Supplied material:
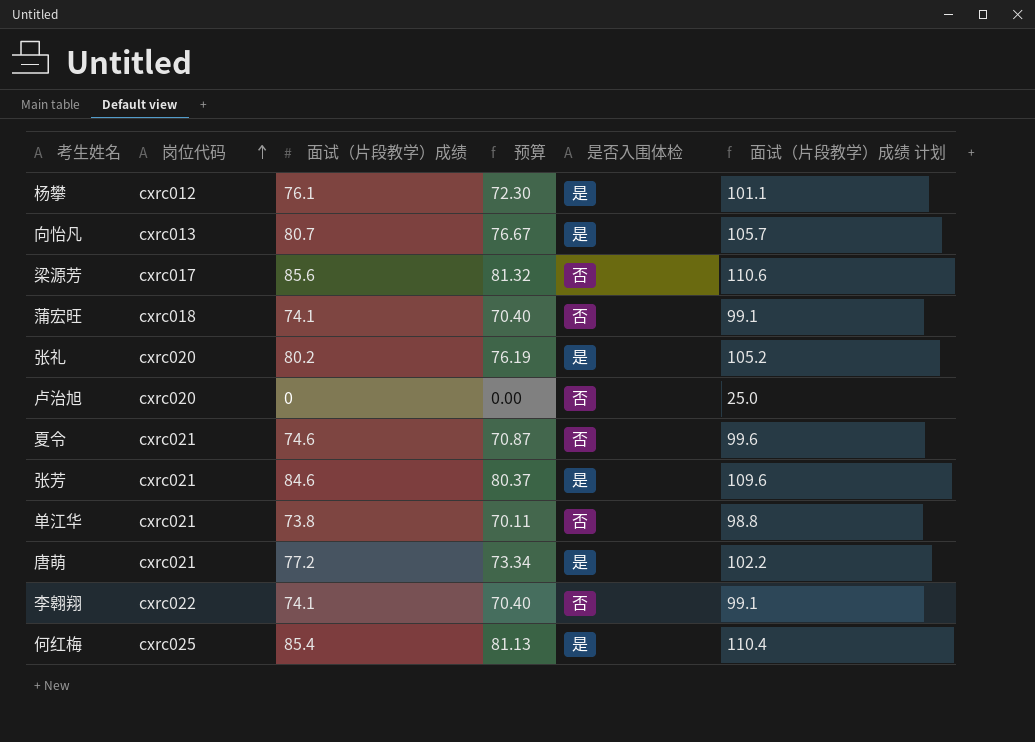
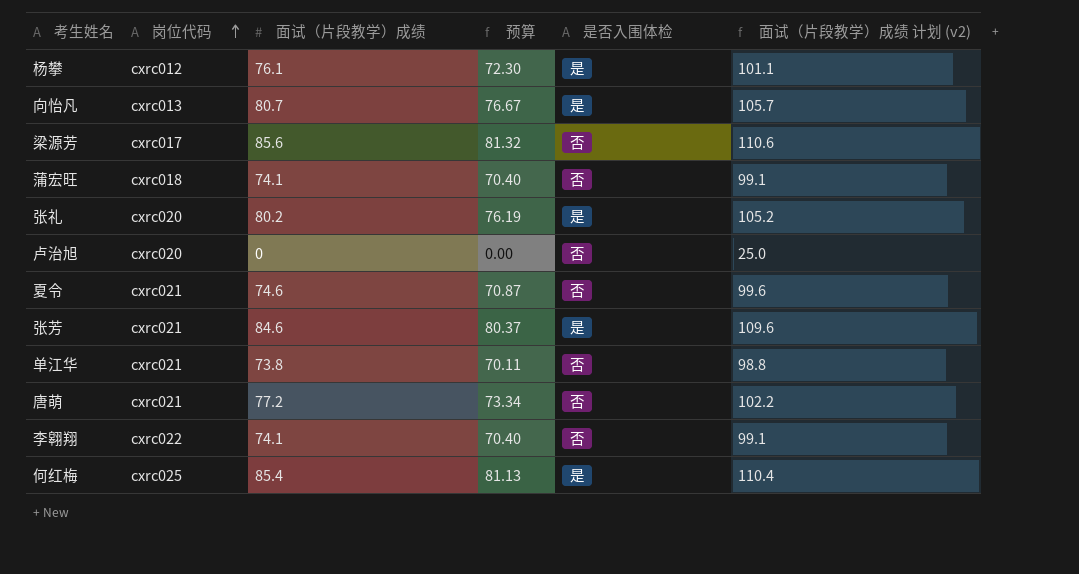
column name: 面试（片段教学）成绩 计划 -> 面试（片段教学）成绩 计划 (v2)
唐萌 | 是否入围体检: 是 -> 否

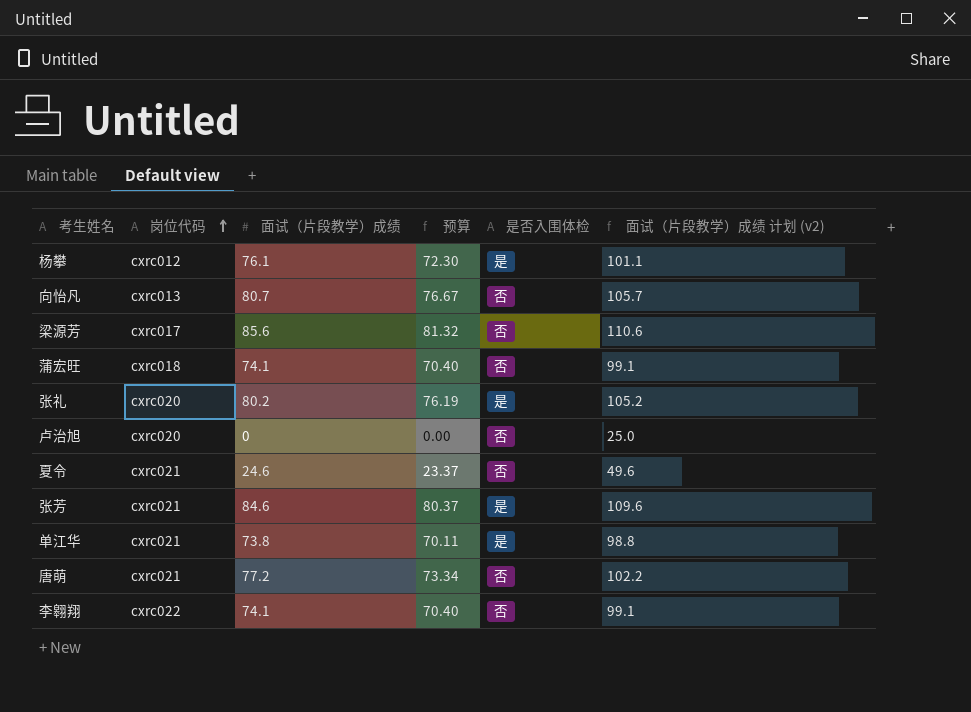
row 何红梅: cxrc025 | 85.4 | 81.13 | 是 | 110.4 -> none
向怡凡 | 是否入围体检: 是 -> 否
夏令 | 面试（片段教学）成绩: 74.6 -> 24.6
夏令 | 预算: 70.87 -> 23.37
夏令 | 面试（片段教学）成绩 计划 (v2): 99.6 -> 49.6
单江华 | 是否入围体检: 否 -> 是

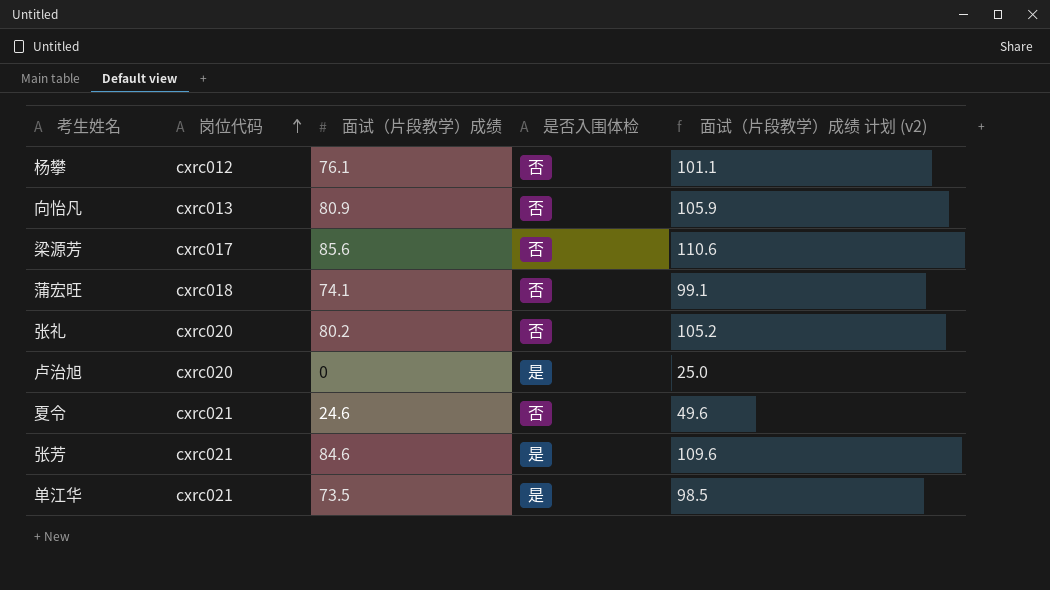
column 预算 | formula: [面试（片段教学）成绩] * 0.95 -> none
row 唐萌: cxrc021 | 77.2 | 73.34 | 否 | 102.2 -> none
row 李翱翔: cxrc022 | 74.1 | 70.40 | 否 | 99.1 -> none
杨攀 | 是否入围体检: 是 -> 否
向怡凡 | 面试（片段教学）成绩: 80.7 -> 80.9
向怡凡 | 面试（片段教学）成绩 计划 (v2): 105.7 -> 105.9
张礼 | 是否入围体检: 是 -> 否
卢治旭 | 是否入围体检: 否 -> 是
单江华 | 面试（片段教学）成绩: 73.8 -> 73.5
单江华 | 面试（片段教学）成绩 计划 (v2): 98.8 -> 98.5

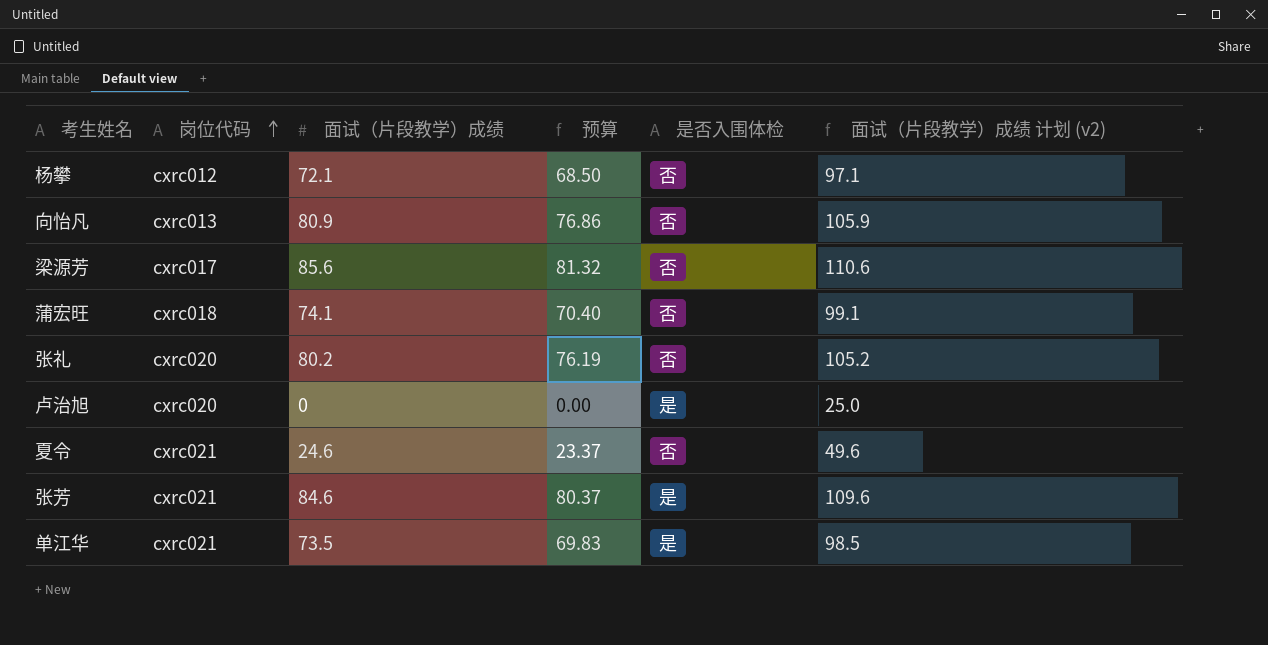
column 预算 | formula: none -> [面试（片段教学）成绩] * 0.95
杨攀 | 面试（片段教学）成绩: 76.1 -> 72.1
杨攀 | 面试（片段教学）成绩 计划 (v2): 101.1 -> 97.1

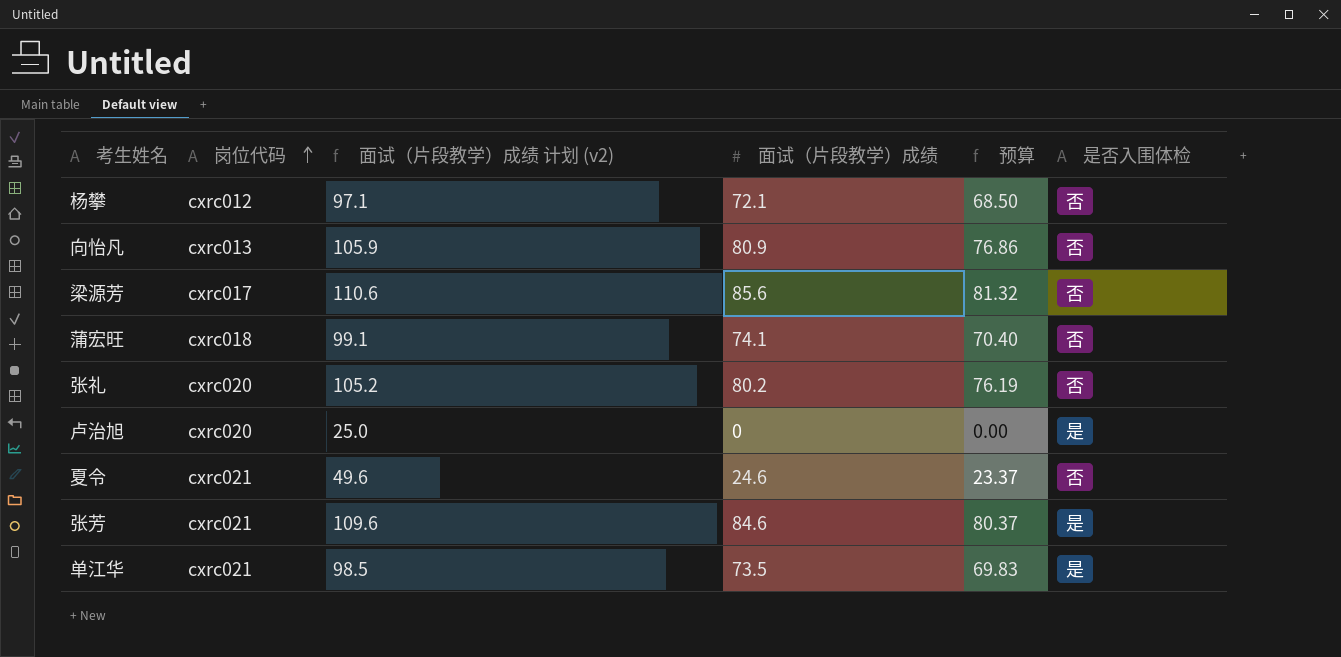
column 面试（片段教学）成绩 计划 (v2) | position: 6 -> 3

Exercise brief: Lines that hold the word "none" are the ones to copy from the entries above.

Written response:
row 何红梅: cxrc025 | 85.4 | 81.13 | 是 | 110.4 -> none
column 预算 | formula: [面试（片段教学）成绩] * 0.95 -> none
row 唐萌: cxrc021 | 77.2 | 73.34 | 否 | 102.2 -> none
row 李翱翔: cxrc022 | 74.1 | 70.40 | 否 | 99.1 -> none
column 预算 | formula: none -> [面试（片段教学）成绩] * 0.95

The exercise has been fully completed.